§ Problem: Of the entries below, repeat exactly only those lines from the one containing "2017-03-07: 2 -> 0" through the last line, with pictures omitted.

[Saved data entries]
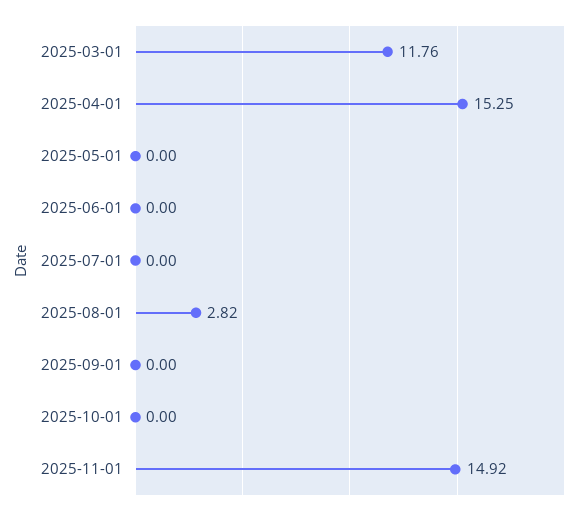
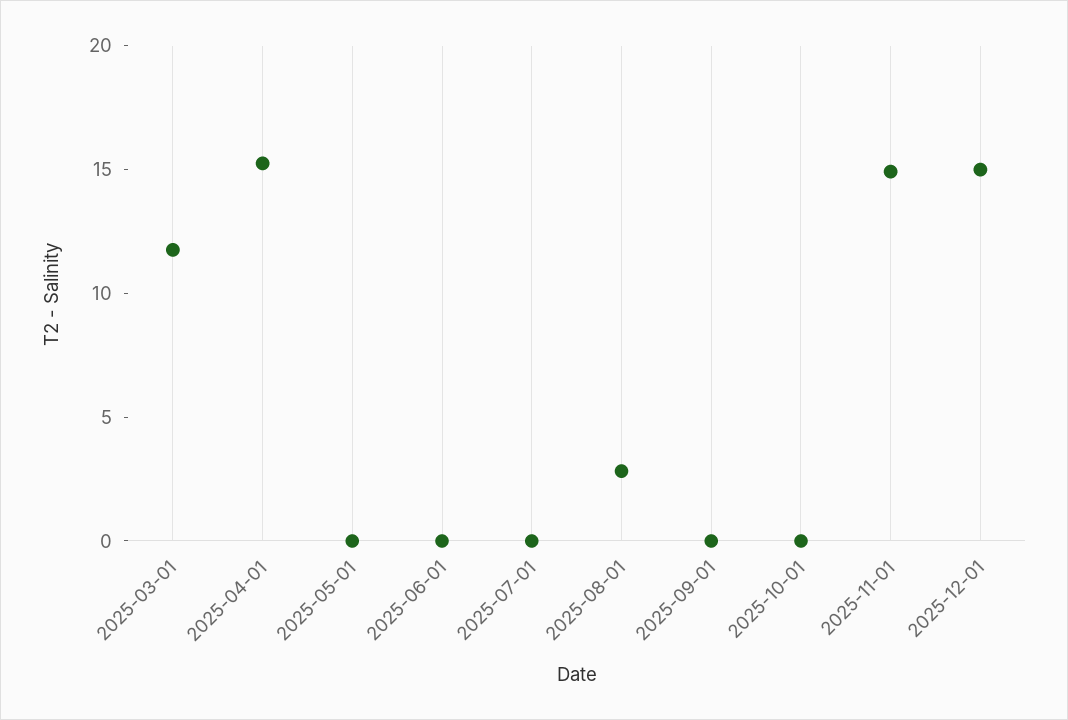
2025-12-01: none -> 15

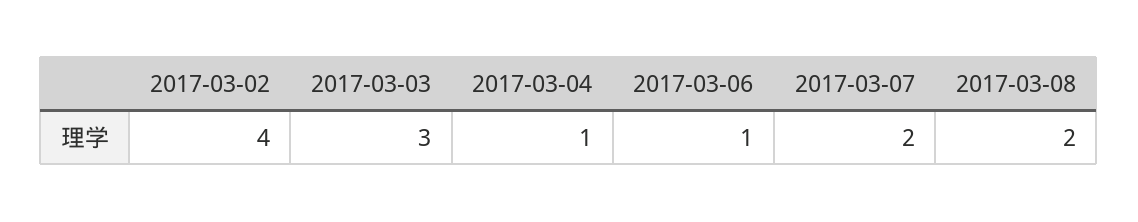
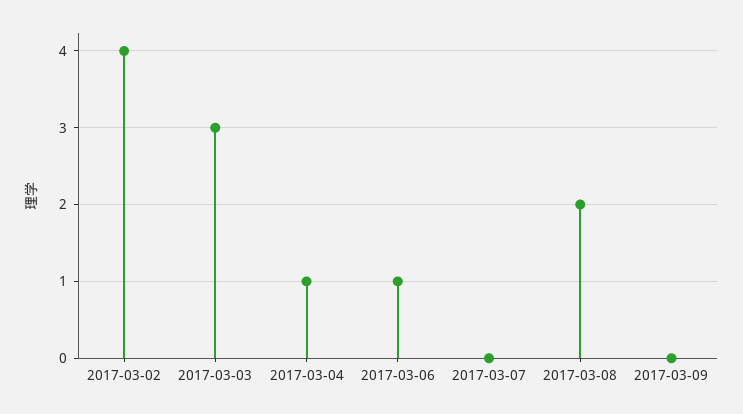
2017-03-07: 2 -> 0
2017-03-09: none -> 0

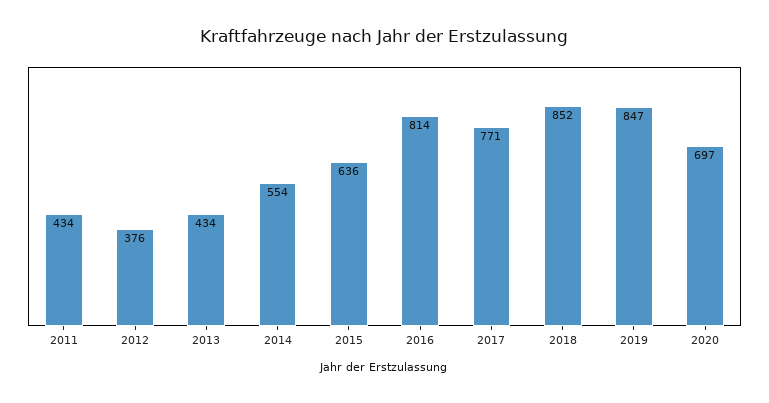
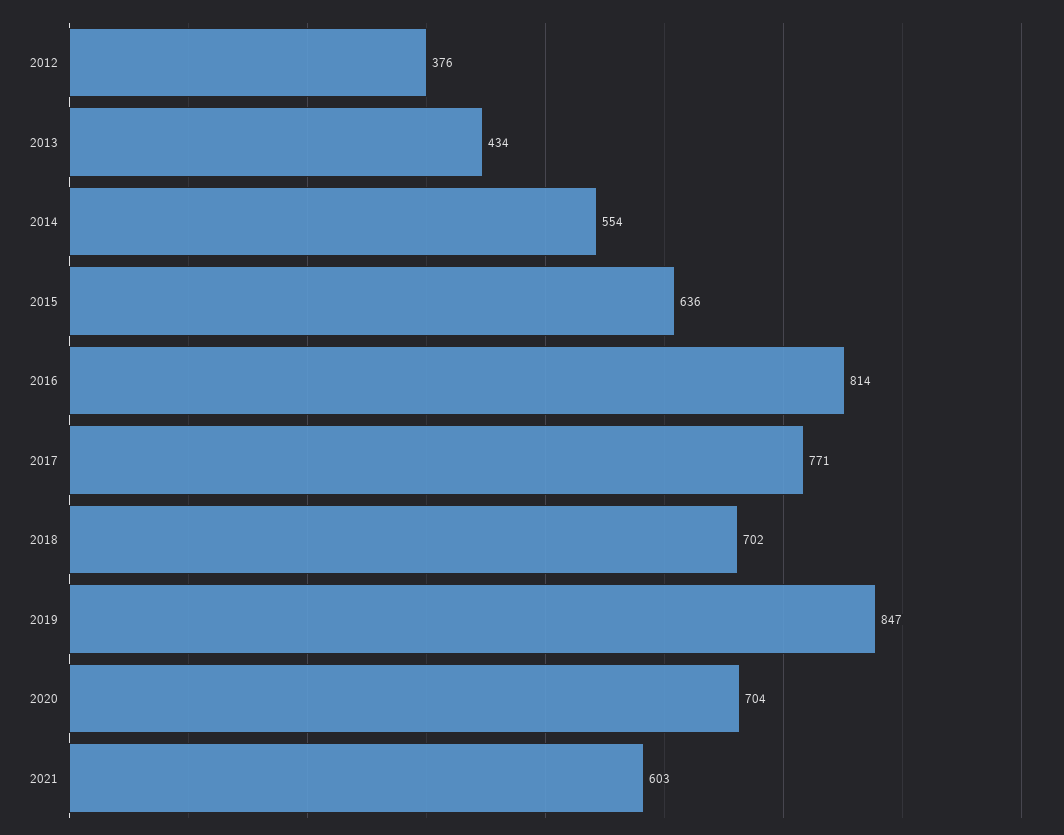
2011: 434 -> none
2018: 852 -> 702
2020: 697 -> 704
2021: none -> 603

§ Solution to the problem:
2017-03-07: 2 -> 0
2017-03-09: none -> 0

2011: 434 -> none
2018: 852 -> 702
2020: 697 -> 704
2021: none -> 603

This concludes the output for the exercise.